On October 16, 2013, KCG Holdings, Inc.’s (the “Company”) broker-dealer subsidiary, Knight Capital Americas LLC (“KCA”), reached a settlement with the U.S. Securities and Exchange Commission (“SEC”) relating to the August 1, 2012 technology issue at KCA that resulted in KCA sending numerous erroneous orders in NYSE-listed and NYSE Arca securities into the market.

KCA, without admitting or denying the findings, consented to the issuance of an administrative Order relating to controls and procedures required by Section 15(c)(3) of the Securities Exchange Act of 1934 and SEC Rule 15c3-5 (the “Market Access Rule”) and Rules 200(g) and 203(b) of Regulation SHO (the “Short Sale Rules”). Under the terms of the settlement, KCA will be censured, pay a civil penalty in the sum of $12 million and cease and desist from committing future violations of the Market Access Rule and the Short Sale Rules. KCA will also retain an independent consultant to conduct a comprehensive review of KCA’s compliance with the Market Access Rule. The settlement resolves the SEC’s investigation relating to the August 1, 2012 technology issue.

In the second quarter of 2013, KCA recorded a $10 million legal reserve that will be applied to the settlement.

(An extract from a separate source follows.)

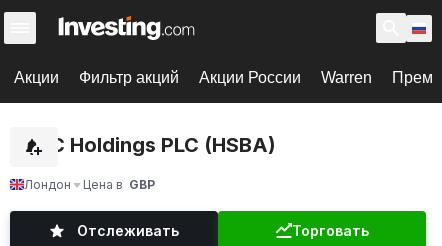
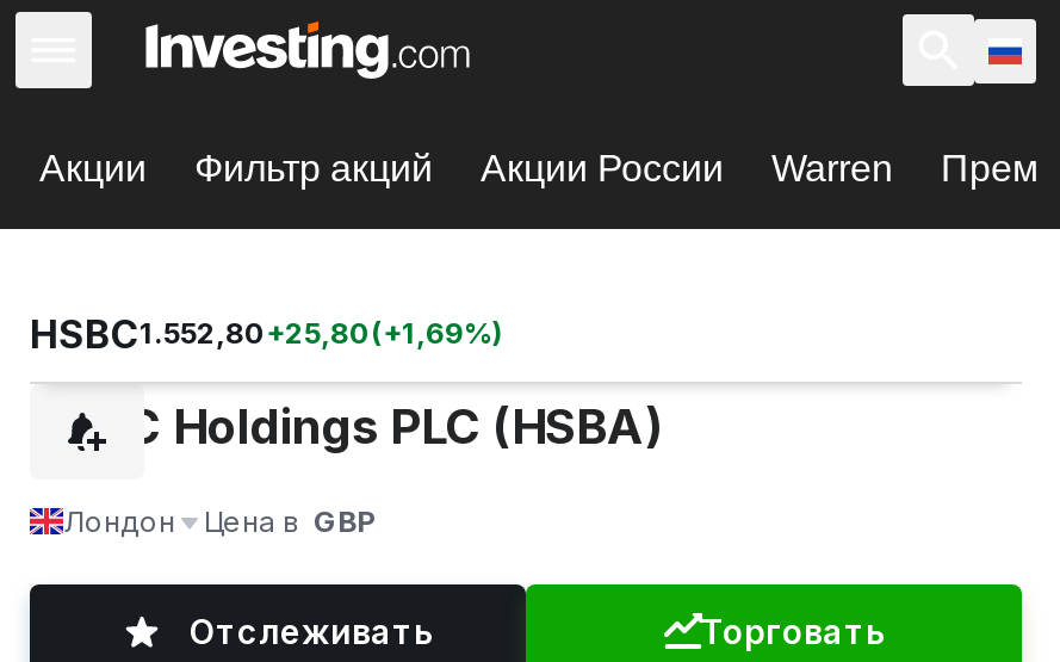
none -> [30,310,504,357] HSBC1.552,80+25,80(+1,69%)

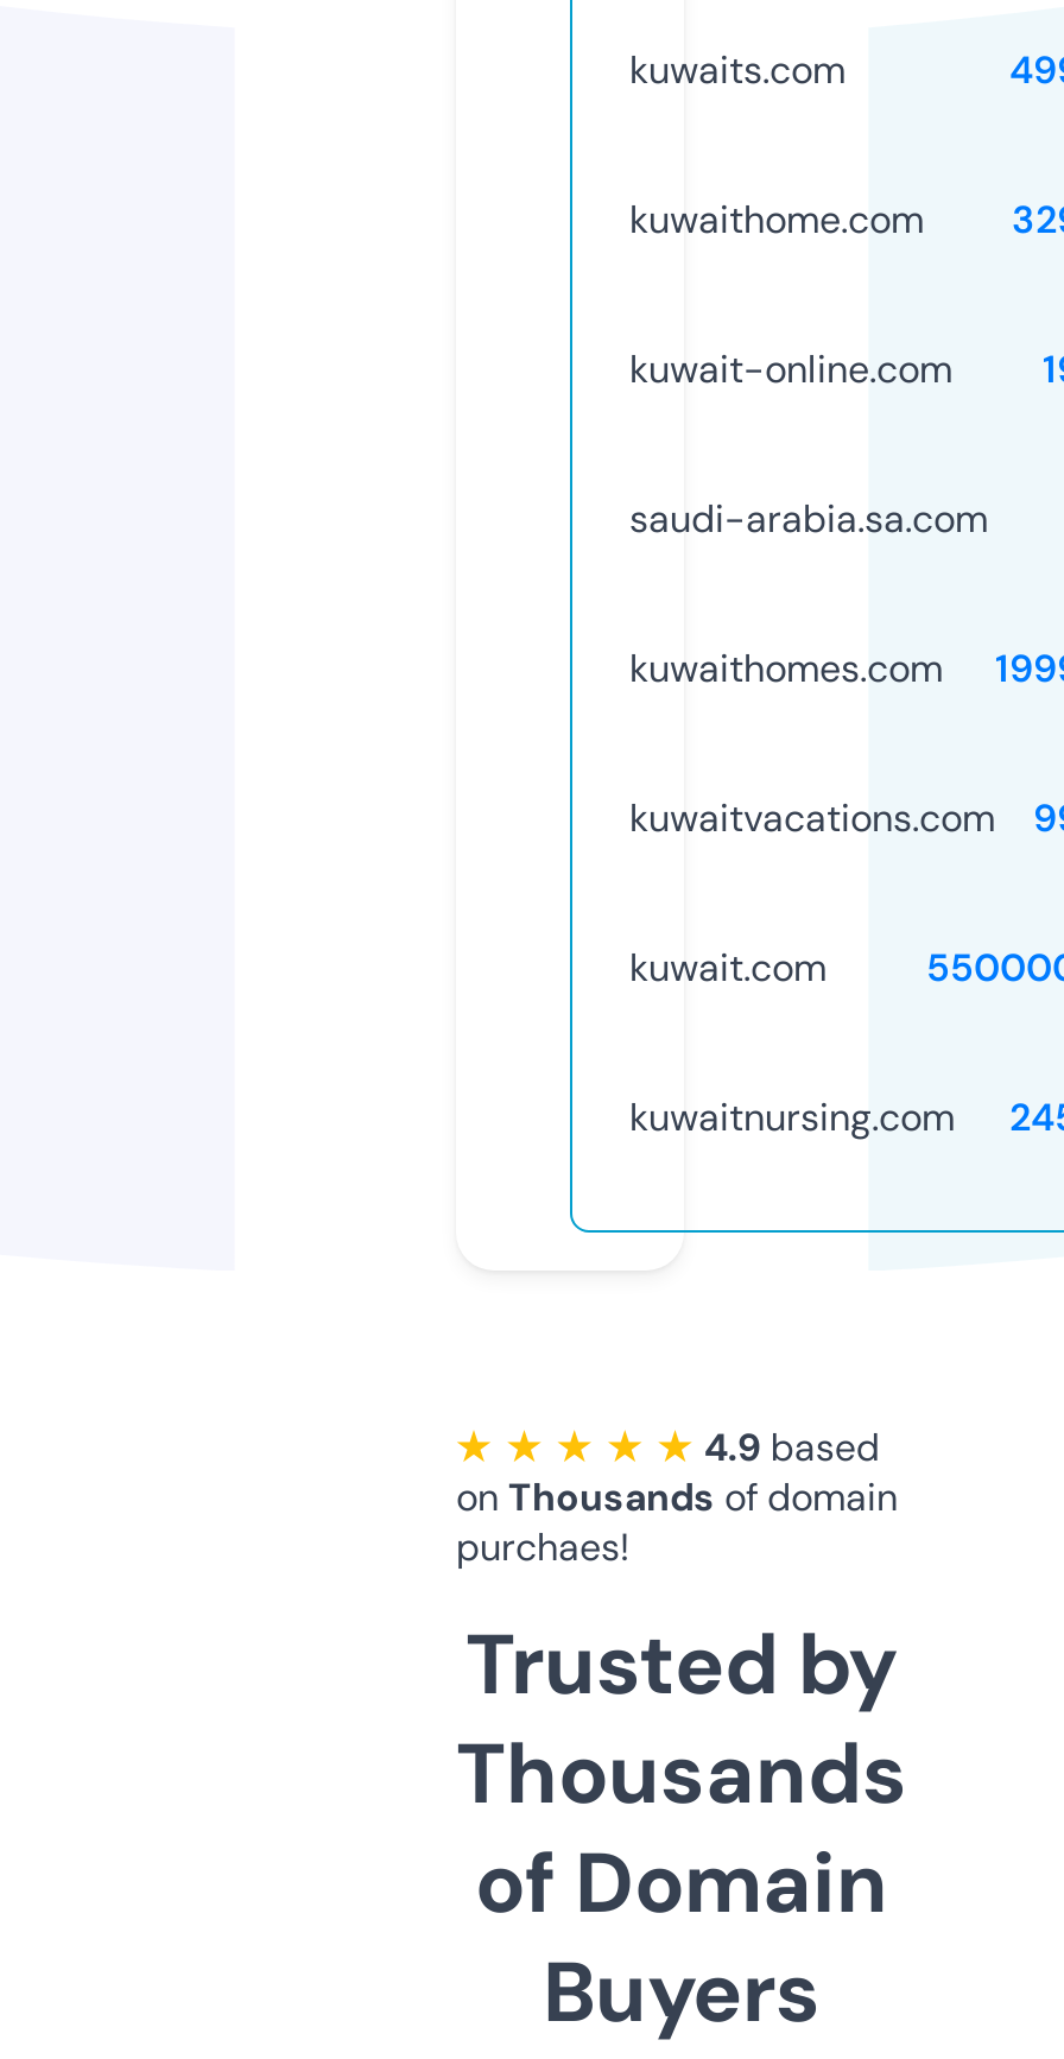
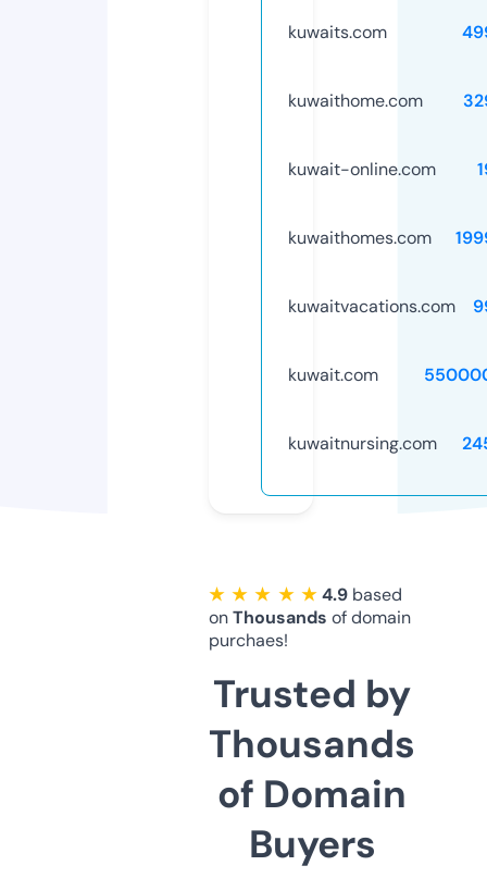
[629,493,988,543] saudi-arabia.sa.com -> none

The foregoing description of the settlement is qualified in its entirety by the full text of the SEC’s Order which is attached hereto and incorporated by reference herein.

Item 9.01 Financial Statements and Exhibits

 

(d) Exhibits

Exhibit 10.1 - U.S. Securities and Exchange Commission Order against Knight Capital Americas LLC, dated October 16, 2013.


SIGNATURE

Pursuant to the requirements of the Securities Exchange Act of 1934, the Company has duly caused this report to be signed on its behalf by the undersigned’s duly authorized signatory.

Dated: October 16, 2013

KCG HOLDINGS, INC.

 

By:  

/s/ John McCarthy

Name:   John McCarthy
Title:   General Counsel and Corporate Secretary


EXHIBIT INDEX

 

Exhibit
No.

  

Description

10.1    U.S. Securities and Exchange Commission Order against Knight Capital Americas LLC, dated October 16, 2013.